Once again, Ed Miliband has focused the political debate on the cost of living crisis. By promising to control rents and freeze energy prices, he hopes to persuade ordinary working people that Labour is on their side.

Curiously, he has rather less to say about the other half of prices and incomes equation. Price rises hurt so much right now because wages are flat – indeed, according to the latest research, the average British worker suffered an 8 per cent decline in their wages between 2008 and 2013.

With the economy growing again, can we expect wages to do likewise? Perhaps not, because according to some analysts, there is a much longer-term trend of wages becoming ‘decoupled’ from economic growth – i.e. the former rising more slowly than the latter.
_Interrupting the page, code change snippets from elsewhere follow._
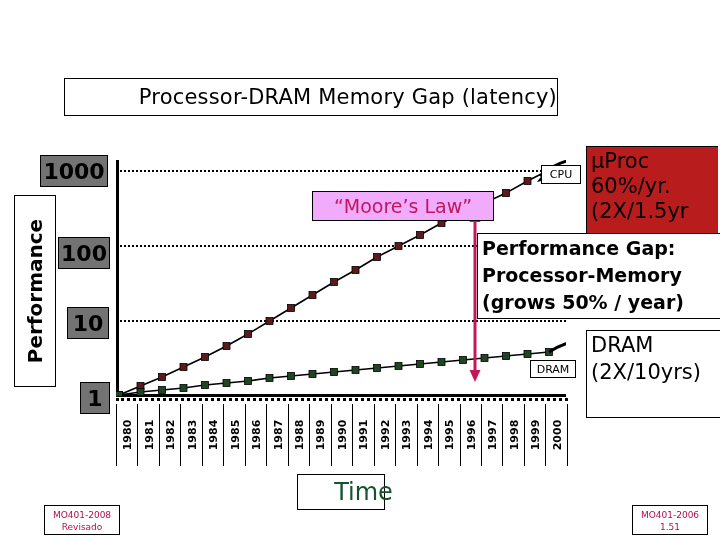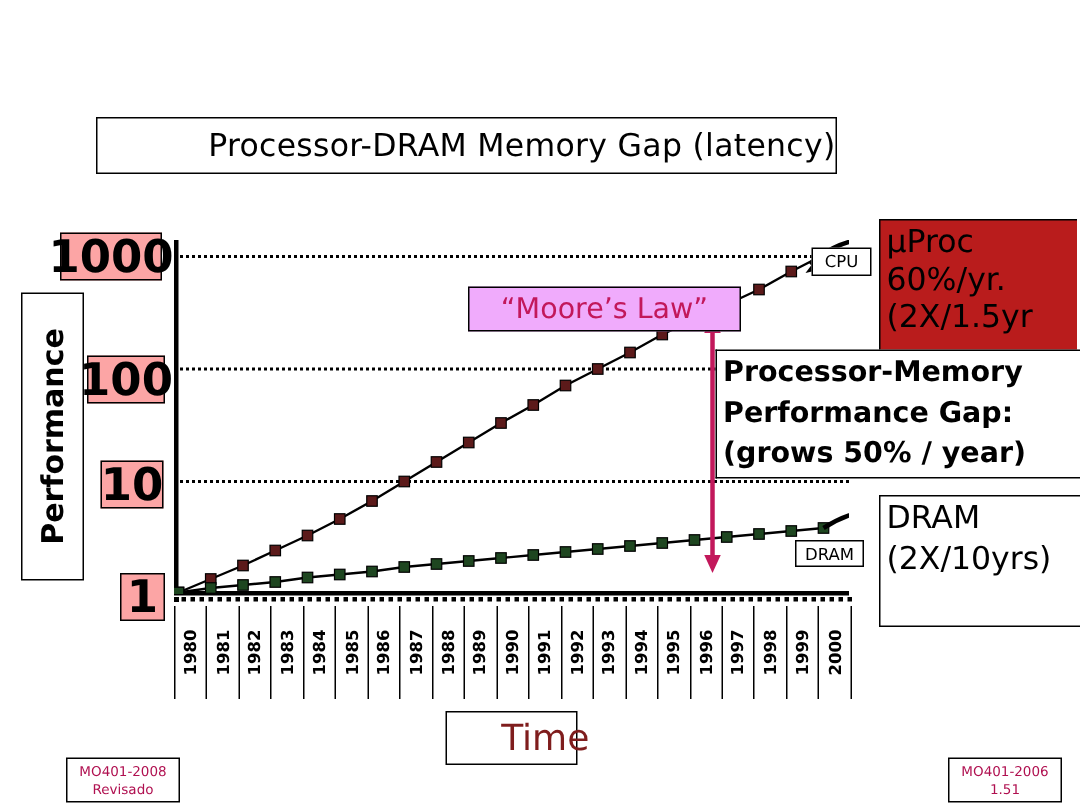--- a/index.html
+++ b/index.html
@@ -32,8 +32,8 @@
 
   
   .ylabel{
-    border:1px solid #000;background:#fca5a5;color:#000;
-    font-size:30px;font-weight:bold;
+    border:1px solid #000;background:#737373;color:#000;
+    font-size:22px;font-weight:bold;
     display:flex;align-items:center;justify-content:center;
     font-family:"DejaVu Sans", sans-serif;
   }

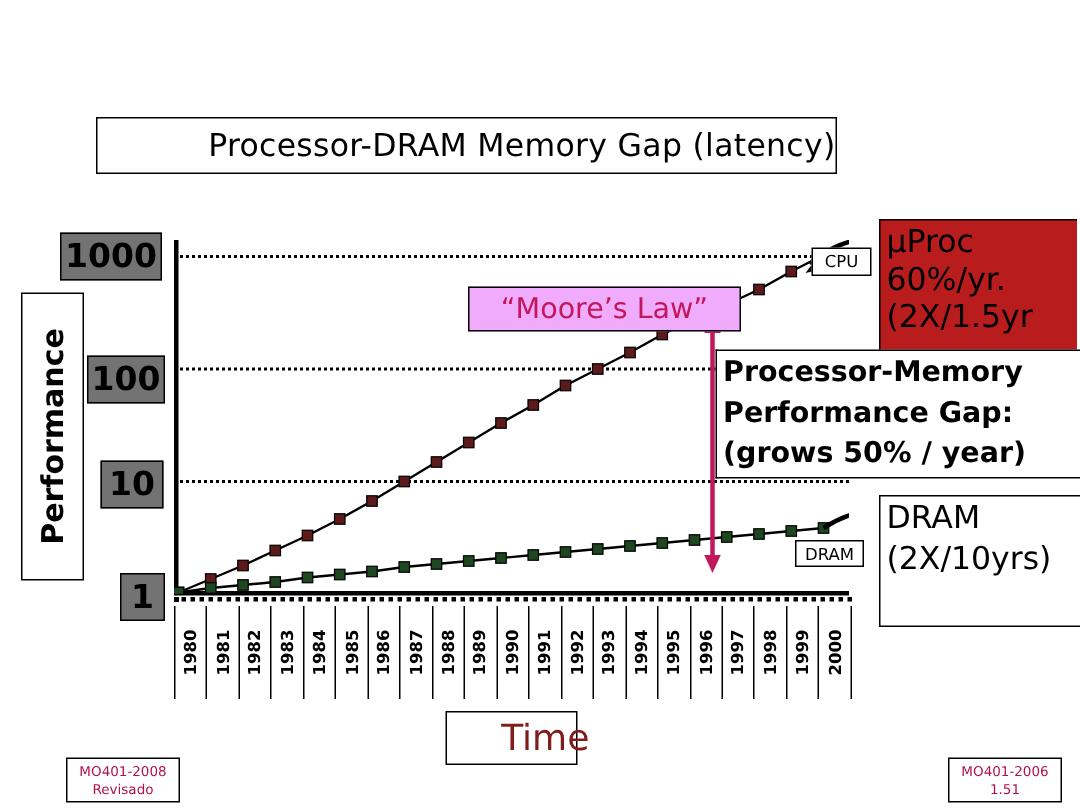--- a/index.html
+++ b/index.html
@@ -312,8 +312,8 @@
 </div>
 
 <div class="abs" id="gap-note">
+  <div>Performance Gap:</div>
   <div>Processor-Memory</div>
-  <div>Performance Gap:</div>
   <div>(grows 50% / year)</div>
 </div>
 

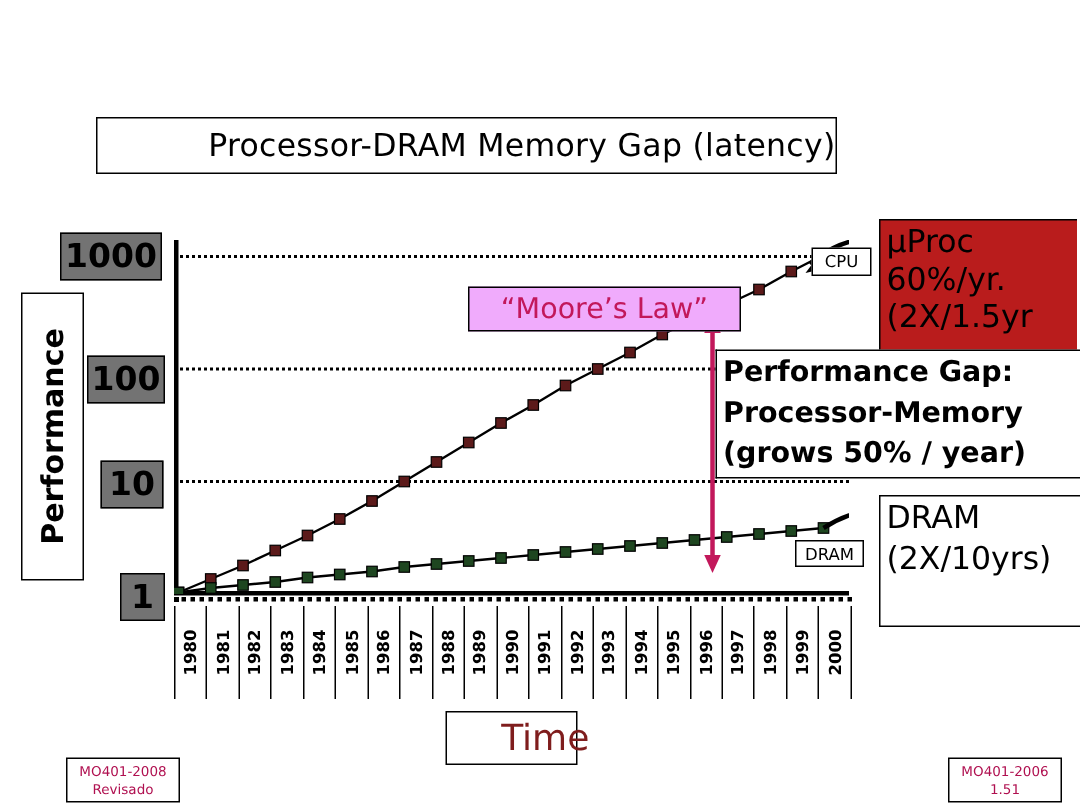--- a/index.html
+++ b/index.html
@@ -73,7 +73,7 @@
     border:1px solid #000;background:#fff;
     display:flex;align-items:center;justify-content:center;
   }
-  #time-text{font-size:24px;color:#7f1d1d;font-family:"DejaVu Sans", sans-serif;margin-left:45px;}
+  #time-text{font-size:24px;color:#14532d;font-family:"DejaVu Sans", sans-serif;margin-left:45px;}
 
   
   #moore-box{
If this is the case and the trends continue, then there will be no sustained growth dividend for ordinary working people.

Last month, George Osborne addressed this issue – and dismissed it – in a speech to the American Enterprise Institute:

“Today I would like to consider two new pessimistic predictions that some now make about the prospects for our economies…

“The second is that the historic link between economic growth and general prosperity has been broken – that even if growth is sustained, the gains will not be shared by most of our citizens but instead concentrated amongst those at the top of the income distribution.”

Osborne believes that decoupling isn’t really happening:

“Recent work by academics at the London School of Economics and our own analysis at the Treasury has found no evidence that employee compensation has become detached from GDP growth in recent decades.

“Previous results that appear to show a break disappear once you take account of rising pension contributions and payroll taxes.”

It isn’t clear if this is what the speech specifically refers to, but a frequently cited source of evidence for the argument that decoupling isn’t real is a paper by two LSE academics João Paulo Pessoa and John Van Reenen. It’s all a bit technical, but the key point of their analysis revolves around two different measures of decoupling:

“We distinguish between ‘net decoupling’ – the difference in growth of GDP per hour deflated by the GDP deflator and average compensation deflated by the same index ‐ and ‘gross decoupling’ – the difference in growth of GDP per hour deflated by the GDP deflator and median wages deflated by a measure of consumer price inflation (CPI).”

On the gross measure of decoupling, “productivity [i.e. GDP divided by hours worked] grew almost 42.5% faster than median wages” over a period of nearly four decades from 1972 to 2010. This would suggest that wages have been lagging behind growth for quite some time.

However, on the net measure this decoupling effect completely disappears.

How can this be? The Chancellor’s argument is that the difference is accounted for by two things – pension contributions and employers’ National Insurance Contributions, which are included in the net measure, but not in the gross. Thus while basic wages have failed to keep up with GDP, employers have made up the difference with other employee benefits.

This, however, is not the whole story.

For a start, counting NICs as an employee benefit is absurd. It may be valid for academic researchers to deal in technicalities, but in the real world National Insurance is just another business tax.

Secondly, Osborne’s speech makes no mention of another important finding from the Pessoa and Van Reenen paper – which is that much of the difference between the two measures of decoupling results from the fact that one relates to mean wage levels, while the other relates to median wage levels. In other words, a big reason why the net measure looks so much better than the gross measure is because mean wage levels are flattered by ‘top people’s pay’ while, by definition, median wage levels reflect the experience of those in the middle.

So, for ordinary working people, it really does look like wages are falling badly behind growth over the long-term. That doesn’t mean we should give up on growth – but there’s a danger that voters will if they’re excluded from its benefits.